The fact is that if foreign central banks buy trillions of dollars of US government bonds, except in the very unlikely case that there just happen to be trillions of dollars of productive American investments whose backers were unable to proceed only because American financial markets were unable to provide capital at reasonable prices, then either the US savings rates had to drop because a speculative investment boom unleashed a debt-funded consumption boom (i.e. household consumption rose faster than household income) or the US savings rate had to drop because of a rise in American unemployment. There is no other plausible outcome possible. Americans cannot wholly, and sometimes even partly, determine the American savings rate.
This mistaken belief that American savings are wholly a function of American household preferences arises because most economists – and, it seems, policymakers – can only imagine American households as autonomous economic units, and are seemingly incapable of imaging them as units within a system in which there are certain inflexible constraints. The same is true about households elsewhere. Because flexible exchange rates prevent Europe from running massive surpluses, German capital exports to countries like Spain created the same constraints, meaning that Spanish households too faced the choice only of speculative investment booms, consumption booms, and unemployment.

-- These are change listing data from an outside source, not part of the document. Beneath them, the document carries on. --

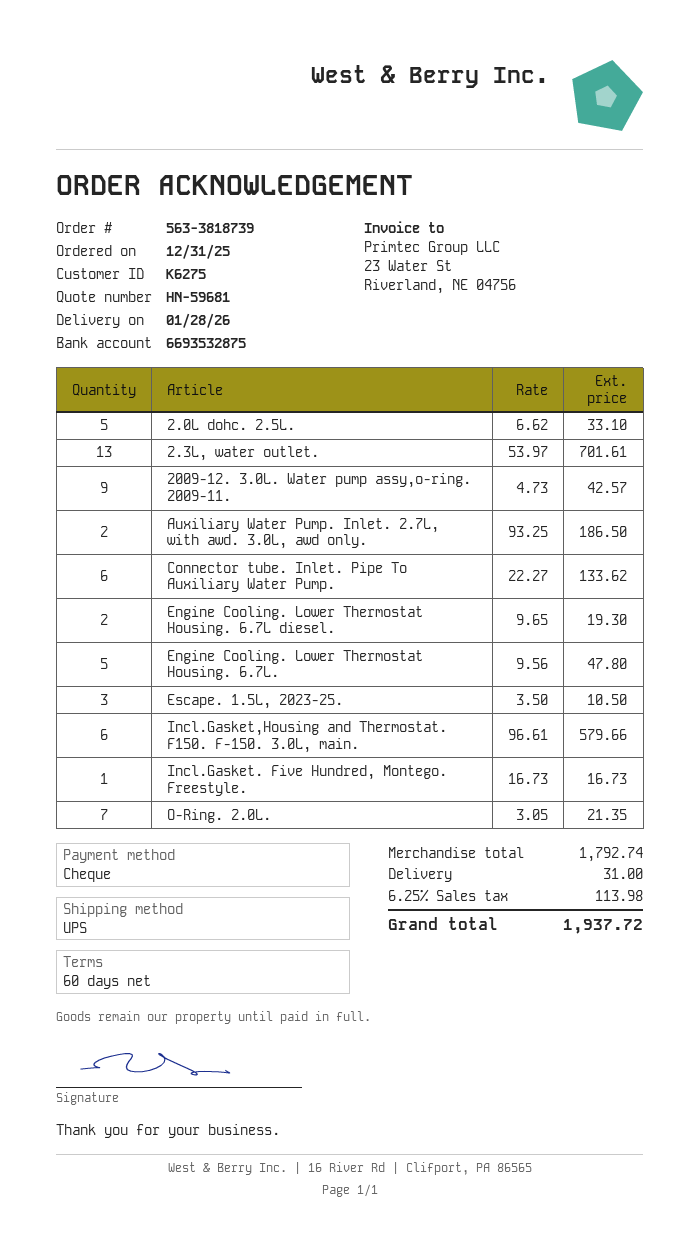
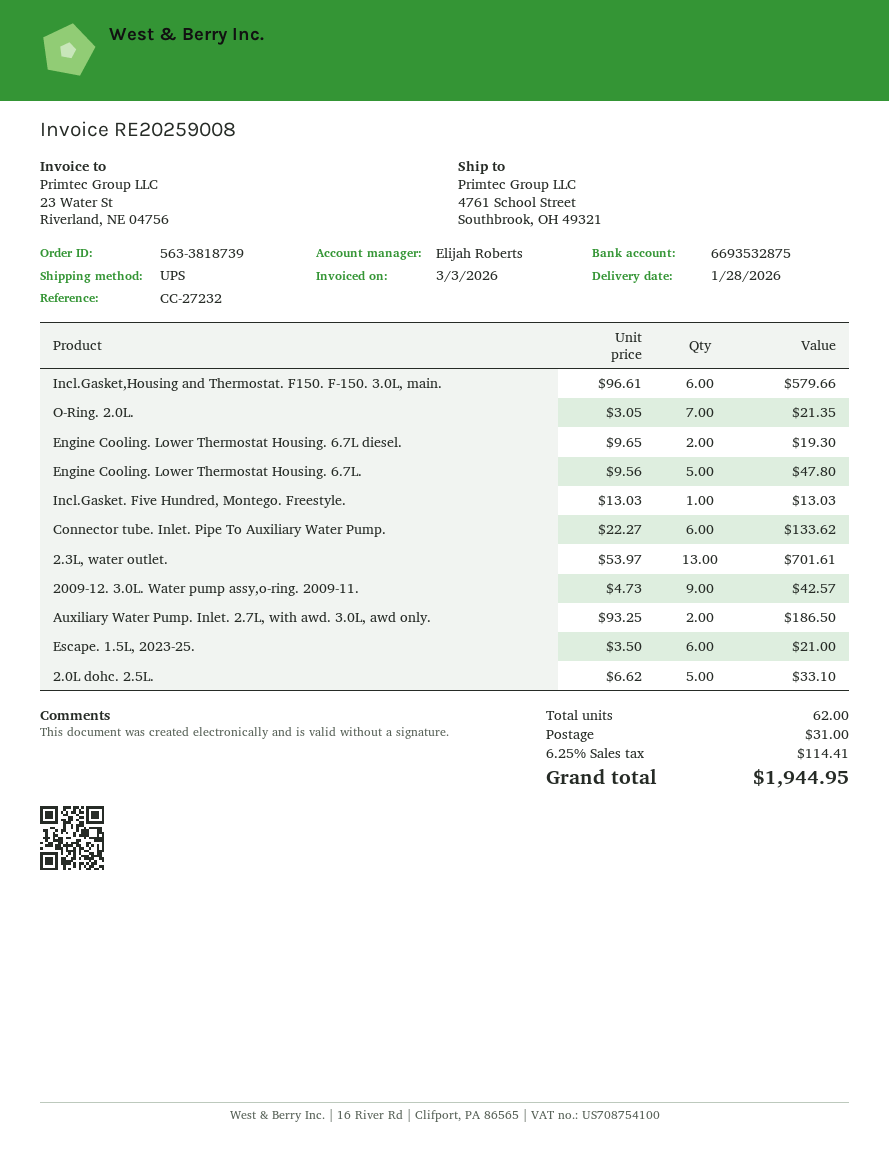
Escape. 1.5L, 2023-25.: 3 x 3.50 = 10.50 -> 6 x 3.50 = 21.00
Incl.Gasket. Five Hundred, Montego. Freestyle.: 1 x 16.73 = 16.73 -> 1 x 13.03 = 13.03
tax: 6.25% = 113.98 -> 6.25% = 114.41
total: 1937.72 -> 1944.95

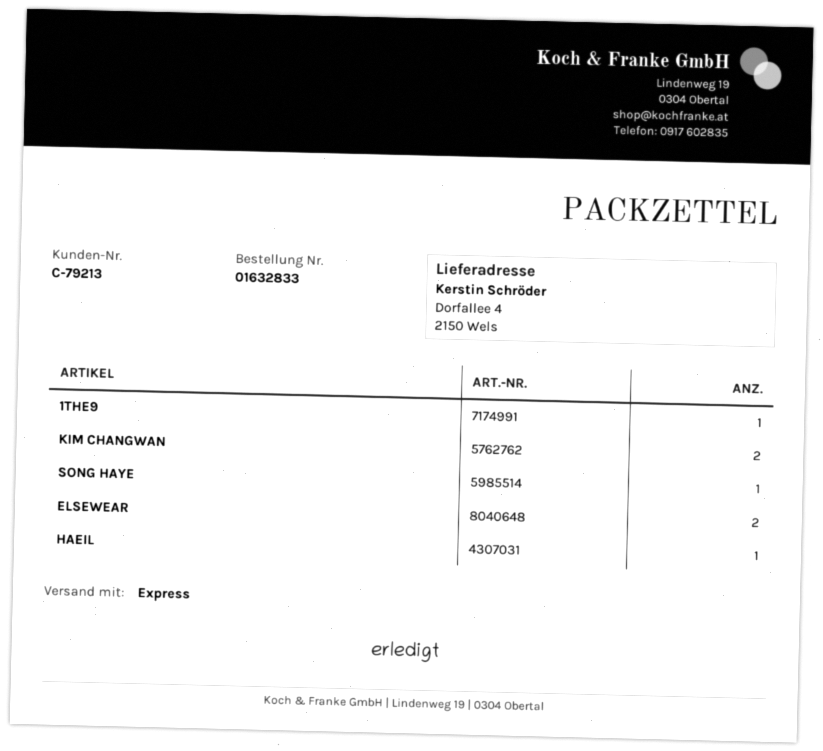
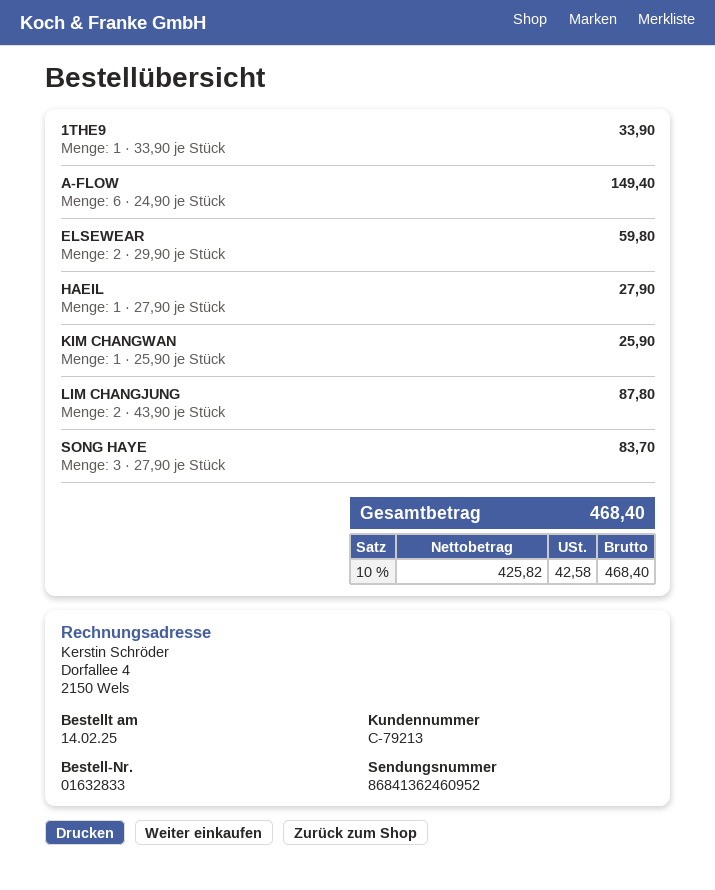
KIM CHANGWAN: 2 -> 1
SONG HAYE: 1 -> 3
A-FLOW: none -> 6
LIM CHANGJUNG: none -> 2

The fact that both Spain and the US experienced first booms in consumption and speculative investment and then steep rises in unemployment is just a requirement of the arithmetic, and has nothing to do with local cultural vice finally succumbing to the cultural virtue of foreigners. Rather than try to understand how systems constrain choice, economists and bankers, most of them quite wealthy, preferred to lecture and wag their fingers at ineluctably stupid middle- and working-class households.
As US policymakers take steps to extend free trade through various bilateral and multi-lateral agreements, it is important both that the exorbitant burden is addressed before it becomes much more destabilizing but it is also important that the exorbitant burden not become an argument against free trade. To argue in favor of constraining unlimited purchases of US or other government bonds is not the same as arguing that the US or other countries should not engage in international trade, as many commentators have bizarrely clamed.